La resurrezione, letta dall’ascensione, comportava una grande lezione: insegnava ai discepoli che la presenza fisica del maestro doveva scomparire, per far posto a una presenza spirituale ed interiore. Quando i discepoli compresero questo – perché lo sperimentarono – la loro debolezza si trasformò in forza, la loro tristezza in gioia e il loro timore in testimonianza. Questo è ciò che ci dice il vangelo di Luca.
Infine, se la resurrezione la leggiamo dalla lettera agli Ebrei, troviamo una parola di incoraggiamento e la straordinaria promessa che rafforza la nostra speranza: Gesù è nell’eterna compagnia di suo Padre e dello Spirito, però ci sta come fratello maggiore di una grande famiglia che si riunirà, o come capo di un grande corpo che già inizia a sentirsi risorto, poiché già inizia a sentirsi trasformato con il desiderio immenso di assomigliare al suo maestro, che offrì la sua vita per tutti i fratelli del mondo.

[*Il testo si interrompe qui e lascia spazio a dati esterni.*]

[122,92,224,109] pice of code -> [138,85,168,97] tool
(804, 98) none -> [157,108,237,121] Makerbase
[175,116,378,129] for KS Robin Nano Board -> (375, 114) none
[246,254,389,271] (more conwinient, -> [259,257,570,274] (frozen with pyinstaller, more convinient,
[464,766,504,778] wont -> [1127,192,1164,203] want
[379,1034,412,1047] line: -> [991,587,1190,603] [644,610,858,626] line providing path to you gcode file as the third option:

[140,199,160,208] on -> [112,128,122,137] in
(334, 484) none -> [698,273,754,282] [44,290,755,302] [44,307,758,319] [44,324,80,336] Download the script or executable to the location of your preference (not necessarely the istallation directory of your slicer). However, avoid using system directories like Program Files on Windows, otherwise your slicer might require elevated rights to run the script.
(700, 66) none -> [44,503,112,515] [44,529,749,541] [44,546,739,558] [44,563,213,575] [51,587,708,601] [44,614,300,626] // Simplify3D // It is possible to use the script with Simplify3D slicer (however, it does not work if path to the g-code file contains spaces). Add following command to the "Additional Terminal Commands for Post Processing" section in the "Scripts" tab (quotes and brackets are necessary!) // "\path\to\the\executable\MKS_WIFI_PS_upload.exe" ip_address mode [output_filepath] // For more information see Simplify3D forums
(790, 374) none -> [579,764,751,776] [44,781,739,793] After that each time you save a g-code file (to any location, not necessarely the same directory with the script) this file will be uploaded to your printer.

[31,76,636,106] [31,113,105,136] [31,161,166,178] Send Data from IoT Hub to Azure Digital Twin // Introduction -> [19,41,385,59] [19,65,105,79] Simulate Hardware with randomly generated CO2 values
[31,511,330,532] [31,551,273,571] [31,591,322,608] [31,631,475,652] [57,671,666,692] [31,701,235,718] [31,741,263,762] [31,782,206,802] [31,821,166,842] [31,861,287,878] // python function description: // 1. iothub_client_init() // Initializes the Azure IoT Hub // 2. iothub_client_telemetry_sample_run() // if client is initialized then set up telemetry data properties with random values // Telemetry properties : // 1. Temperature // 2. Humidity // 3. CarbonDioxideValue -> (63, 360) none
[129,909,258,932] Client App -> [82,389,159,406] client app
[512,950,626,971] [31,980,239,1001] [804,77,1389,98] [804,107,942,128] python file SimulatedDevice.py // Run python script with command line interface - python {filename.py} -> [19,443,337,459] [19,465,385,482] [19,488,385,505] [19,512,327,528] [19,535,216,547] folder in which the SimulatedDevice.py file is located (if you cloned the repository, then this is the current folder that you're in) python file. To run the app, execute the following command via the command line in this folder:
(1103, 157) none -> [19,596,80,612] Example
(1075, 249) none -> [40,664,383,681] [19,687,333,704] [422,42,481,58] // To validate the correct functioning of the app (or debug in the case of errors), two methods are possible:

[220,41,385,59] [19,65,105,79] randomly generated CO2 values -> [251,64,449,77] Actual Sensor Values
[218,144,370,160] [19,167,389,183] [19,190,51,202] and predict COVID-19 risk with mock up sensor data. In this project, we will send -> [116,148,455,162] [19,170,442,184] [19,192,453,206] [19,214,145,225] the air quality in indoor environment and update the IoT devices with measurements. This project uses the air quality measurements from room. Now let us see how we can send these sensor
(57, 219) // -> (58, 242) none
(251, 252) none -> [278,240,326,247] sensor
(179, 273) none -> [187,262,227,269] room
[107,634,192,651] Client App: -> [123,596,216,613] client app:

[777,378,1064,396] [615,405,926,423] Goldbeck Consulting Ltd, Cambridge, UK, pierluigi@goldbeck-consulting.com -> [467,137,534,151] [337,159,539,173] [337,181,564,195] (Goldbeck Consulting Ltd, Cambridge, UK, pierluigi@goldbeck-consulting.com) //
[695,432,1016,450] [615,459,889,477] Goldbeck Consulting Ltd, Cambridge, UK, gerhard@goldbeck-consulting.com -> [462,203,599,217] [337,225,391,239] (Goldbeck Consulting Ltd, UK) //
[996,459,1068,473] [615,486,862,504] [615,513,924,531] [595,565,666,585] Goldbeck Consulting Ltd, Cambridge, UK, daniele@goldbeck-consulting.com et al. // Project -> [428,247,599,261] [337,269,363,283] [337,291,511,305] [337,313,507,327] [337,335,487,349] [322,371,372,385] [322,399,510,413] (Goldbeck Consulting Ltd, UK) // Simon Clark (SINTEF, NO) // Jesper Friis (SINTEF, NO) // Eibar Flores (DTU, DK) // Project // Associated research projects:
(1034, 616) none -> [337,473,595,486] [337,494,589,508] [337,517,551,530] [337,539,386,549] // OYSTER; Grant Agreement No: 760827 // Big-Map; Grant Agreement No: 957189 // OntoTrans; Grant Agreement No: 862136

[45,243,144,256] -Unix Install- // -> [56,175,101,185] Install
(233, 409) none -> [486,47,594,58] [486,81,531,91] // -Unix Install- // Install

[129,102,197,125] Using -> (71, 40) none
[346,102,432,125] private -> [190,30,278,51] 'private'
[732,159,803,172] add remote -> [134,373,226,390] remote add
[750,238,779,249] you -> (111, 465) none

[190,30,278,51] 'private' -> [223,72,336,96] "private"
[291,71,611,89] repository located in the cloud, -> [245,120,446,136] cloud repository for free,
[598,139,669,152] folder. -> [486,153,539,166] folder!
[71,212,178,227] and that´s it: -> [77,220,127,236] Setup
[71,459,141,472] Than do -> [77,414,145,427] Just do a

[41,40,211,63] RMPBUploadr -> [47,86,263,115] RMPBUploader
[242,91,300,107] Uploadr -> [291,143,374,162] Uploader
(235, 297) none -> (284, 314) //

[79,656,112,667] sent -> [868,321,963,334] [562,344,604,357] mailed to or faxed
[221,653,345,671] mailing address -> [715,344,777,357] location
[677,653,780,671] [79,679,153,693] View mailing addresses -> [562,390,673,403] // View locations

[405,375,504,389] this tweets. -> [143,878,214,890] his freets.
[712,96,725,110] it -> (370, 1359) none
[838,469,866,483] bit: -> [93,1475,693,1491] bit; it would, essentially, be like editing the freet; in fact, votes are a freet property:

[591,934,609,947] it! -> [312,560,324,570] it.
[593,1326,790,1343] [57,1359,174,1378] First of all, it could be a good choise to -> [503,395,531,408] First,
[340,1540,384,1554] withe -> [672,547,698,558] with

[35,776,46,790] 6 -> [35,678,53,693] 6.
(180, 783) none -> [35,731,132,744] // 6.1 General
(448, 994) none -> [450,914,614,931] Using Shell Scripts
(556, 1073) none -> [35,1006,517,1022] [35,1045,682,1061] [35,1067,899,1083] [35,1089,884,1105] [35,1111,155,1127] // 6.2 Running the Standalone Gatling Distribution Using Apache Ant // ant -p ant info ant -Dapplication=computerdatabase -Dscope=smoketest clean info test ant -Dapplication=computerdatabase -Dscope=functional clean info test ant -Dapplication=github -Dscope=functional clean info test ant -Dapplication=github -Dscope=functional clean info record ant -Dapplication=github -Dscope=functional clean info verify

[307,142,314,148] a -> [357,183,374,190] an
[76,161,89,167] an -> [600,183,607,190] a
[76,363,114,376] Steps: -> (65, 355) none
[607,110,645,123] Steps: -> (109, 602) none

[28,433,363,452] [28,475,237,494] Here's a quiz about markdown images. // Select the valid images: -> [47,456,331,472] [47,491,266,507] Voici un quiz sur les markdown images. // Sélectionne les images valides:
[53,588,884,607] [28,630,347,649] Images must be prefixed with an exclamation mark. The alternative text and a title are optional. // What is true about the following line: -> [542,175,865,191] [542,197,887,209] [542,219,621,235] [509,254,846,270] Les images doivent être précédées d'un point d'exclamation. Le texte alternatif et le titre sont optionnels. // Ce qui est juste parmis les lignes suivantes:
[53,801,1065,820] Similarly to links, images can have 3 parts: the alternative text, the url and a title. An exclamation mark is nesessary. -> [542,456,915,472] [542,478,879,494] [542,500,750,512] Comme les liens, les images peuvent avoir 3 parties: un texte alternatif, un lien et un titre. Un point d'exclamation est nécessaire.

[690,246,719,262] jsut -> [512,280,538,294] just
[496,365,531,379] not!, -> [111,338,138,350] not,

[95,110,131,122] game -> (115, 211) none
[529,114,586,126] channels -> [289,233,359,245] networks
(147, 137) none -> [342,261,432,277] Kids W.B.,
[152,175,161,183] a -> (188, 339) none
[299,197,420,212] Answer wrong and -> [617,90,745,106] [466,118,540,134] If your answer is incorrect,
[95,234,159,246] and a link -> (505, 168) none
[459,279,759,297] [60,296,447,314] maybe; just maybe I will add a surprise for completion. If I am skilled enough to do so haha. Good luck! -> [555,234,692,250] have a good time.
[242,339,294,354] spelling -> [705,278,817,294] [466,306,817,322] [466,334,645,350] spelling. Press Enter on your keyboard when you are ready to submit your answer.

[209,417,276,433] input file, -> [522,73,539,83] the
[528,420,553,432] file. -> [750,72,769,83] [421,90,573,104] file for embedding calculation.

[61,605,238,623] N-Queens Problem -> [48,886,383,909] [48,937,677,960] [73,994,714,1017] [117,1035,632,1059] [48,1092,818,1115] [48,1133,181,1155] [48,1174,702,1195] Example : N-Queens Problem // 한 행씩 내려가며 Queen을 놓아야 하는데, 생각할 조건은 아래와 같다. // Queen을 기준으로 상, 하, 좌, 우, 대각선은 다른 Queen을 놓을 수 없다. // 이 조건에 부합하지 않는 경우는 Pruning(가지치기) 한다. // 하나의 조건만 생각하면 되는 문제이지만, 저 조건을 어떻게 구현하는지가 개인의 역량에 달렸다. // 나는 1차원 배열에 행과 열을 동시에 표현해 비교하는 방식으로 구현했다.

Con l’ascensione si chiude il ciclo delle apparizioni del risorto. Se raggruppiamo tutte le apparizioni e leggiamo il loro contenuto simbolico, ci rendiamo conto che ci narrano le diverse esperienze della chiesa circa il risorto. Ma l’ascensione ha una particolarità: da’ alla piccola chiesa la certezza che dalla sua piccolezza può aprirsi al mondo, come Gesù sulla croce. Solo dopo essere passato per la croce Gesù ottiene il potere su ogni “Principato, Potestà, Virtù e Dominazione”. Capiamolo bene: solo dopo essere passato per la croce! Colui che ascende è il risorto ed il risorto è il crocifisso.